I Know Where I’m Going

Billy Collins
Billy Collins; drawing by David Levine


I remember overhearing a conversation at the conclusion of a poetry reading many years ago. Two very funny poets had read that night, Russell Edson and Bill Knott, who were in top form and had the audience laughing. “Weren’t they just great?” a woman said on the way out, and her companion agreed, “Yes, they were.” Then, he paused for a moment and added, “of course, you know, that was not really poetry.” It shocked me to hear him say that. He meant, I suppose, that poetry is serious and what these fellows just gave us was an evening of light entertainment. Probably, if he had been pressed to explain himself further, he would have argued that solemnity is the indication of weighty subject matter, while comedy at best is a pleasant diversion with no edifying lesson to teach. Of course, he is not alone in feeling that way. Let the poet mention the eternal beauties of nature and most readers are under the impression that something sublime is being said. Let him mention a hot dog on a bun and everybody knows instantly this man will never be Dante.

Anyone who thinks he knows what poetry is and takes the trouble to read widely in books and anthologies of the last forty years is bound to be infuriated. What one finds in them are poems based on such clashing ideas of poetry that if one were asked to point to a typical American poem of the period, one would have a hell of a time deciding what that is. There was a time in the 1950s and 1960s when the various poetic movements had labels and clearly defined positions to set them apart. There were the so-called Confessional Poets, Beats, New York Poets, Deep Image Poets, and the Black Mountain Poets. With their clannish loyalties, they resembled Mafia families, only they fought their wars in literary magazines rather than in the streets. There were a few independent poets who kept their own council, but most of the poetry being written at the time could be characterized as belonging to one of these groups. Such fierce commitments to a single aesthetic program weakened in the 1970s.
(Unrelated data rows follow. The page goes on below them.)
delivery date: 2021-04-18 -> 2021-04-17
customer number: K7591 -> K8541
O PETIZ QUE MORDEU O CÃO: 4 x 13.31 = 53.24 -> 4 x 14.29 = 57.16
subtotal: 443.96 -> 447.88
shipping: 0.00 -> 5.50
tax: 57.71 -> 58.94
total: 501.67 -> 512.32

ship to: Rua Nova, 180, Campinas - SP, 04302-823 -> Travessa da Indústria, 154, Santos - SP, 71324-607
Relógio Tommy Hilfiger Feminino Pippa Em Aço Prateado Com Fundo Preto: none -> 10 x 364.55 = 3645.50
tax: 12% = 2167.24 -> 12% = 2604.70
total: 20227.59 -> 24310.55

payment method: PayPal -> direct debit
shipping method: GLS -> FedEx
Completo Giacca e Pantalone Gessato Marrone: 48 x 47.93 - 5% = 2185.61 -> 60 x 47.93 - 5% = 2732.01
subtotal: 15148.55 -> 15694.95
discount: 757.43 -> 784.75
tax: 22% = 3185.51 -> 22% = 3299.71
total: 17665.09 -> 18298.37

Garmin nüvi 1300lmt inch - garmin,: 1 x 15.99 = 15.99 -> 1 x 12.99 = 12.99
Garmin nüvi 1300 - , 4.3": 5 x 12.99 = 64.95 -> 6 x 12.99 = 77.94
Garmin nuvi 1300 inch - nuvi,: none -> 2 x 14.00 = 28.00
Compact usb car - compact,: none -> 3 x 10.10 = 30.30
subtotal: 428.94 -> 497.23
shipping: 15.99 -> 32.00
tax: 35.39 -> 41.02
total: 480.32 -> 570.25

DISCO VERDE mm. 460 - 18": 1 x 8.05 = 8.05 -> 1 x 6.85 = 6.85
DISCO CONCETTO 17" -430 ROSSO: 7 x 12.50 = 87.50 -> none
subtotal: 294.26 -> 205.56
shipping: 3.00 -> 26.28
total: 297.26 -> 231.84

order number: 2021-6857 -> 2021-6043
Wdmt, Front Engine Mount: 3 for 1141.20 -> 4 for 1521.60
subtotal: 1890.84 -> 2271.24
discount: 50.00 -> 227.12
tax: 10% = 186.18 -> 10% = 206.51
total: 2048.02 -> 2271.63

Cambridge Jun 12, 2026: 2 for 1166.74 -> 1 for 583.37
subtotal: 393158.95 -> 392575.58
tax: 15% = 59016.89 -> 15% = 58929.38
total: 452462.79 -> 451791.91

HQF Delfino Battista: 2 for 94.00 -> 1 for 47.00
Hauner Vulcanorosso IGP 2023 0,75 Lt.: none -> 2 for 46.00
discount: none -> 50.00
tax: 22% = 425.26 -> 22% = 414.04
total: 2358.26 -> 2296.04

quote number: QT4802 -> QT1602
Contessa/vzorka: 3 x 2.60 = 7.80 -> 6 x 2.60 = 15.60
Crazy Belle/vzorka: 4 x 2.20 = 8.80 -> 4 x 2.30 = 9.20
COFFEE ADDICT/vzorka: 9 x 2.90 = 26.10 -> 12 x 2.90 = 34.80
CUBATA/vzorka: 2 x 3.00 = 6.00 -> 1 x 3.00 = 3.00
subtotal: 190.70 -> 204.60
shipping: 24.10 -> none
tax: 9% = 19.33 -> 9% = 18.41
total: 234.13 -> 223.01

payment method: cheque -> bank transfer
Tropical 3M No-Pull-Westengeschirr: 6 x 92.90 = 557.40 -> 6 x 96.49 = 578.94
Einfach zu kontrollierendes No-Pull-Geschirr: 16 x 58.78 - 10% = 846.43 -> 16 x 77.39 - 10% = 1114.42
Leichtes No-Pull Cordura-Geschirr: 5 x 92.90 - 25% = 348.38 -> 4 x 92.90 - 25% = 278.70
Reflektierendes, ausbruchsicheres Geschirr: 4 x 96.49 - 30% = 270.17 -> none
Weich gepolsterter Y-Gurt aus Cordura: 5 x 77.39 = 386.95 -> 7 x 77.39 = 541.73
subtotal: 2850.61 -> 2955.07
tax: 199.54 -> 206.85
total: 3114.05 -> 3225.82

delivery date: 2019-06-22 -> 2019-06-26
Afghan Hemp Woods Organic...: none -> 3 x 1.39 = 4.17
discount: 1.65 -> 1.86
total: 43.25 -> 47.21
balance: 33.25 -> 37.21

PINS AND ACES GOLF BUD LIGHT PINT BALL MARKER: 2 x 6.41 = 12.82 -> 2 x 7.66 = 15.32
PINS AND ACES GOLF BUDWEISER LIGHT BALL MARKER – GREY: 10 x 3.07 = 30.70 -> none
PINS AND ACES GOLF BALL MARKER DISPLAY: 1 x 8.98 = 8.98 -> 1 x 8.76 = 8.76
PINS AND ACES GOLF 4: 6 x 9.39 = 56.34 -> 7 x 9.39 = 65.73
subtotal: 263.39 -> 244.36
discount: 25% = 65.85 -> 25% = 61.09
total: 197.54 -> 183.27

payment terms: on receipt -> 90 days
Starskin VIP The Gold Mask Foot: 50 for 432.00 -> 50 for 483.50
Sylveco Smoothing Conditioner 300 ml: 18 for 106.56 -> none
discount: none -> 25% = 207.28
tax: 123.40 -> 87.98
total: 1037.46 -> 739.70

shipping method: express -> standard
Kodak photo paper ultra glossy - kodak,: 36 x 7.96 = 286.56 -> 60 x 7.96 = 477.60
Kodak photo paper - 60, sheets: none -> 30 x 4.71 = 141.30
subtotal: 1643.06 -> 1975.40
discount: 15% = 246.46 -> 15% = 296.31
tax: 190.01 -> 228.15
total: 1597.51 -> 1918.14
Poets started to shop around. Mixing poetic styles as if they were ethnic cuisines is the rule today.

Readers and critics of poetry tend to have a far less wide-ranging taste than poets do. They have their own notion of what is “poetic” and what is not. The possibility, which contemporary American poetry amply demonstrates, that one can write a good poem from radically different premises, strikes them as nonsense. They believe in the eternal recurrence of the one true tradition throughout the ages to which all great poets pay homage. They may be right about that in some general way, except that’s not how it works in practice. The whole idea of the “poetic” is…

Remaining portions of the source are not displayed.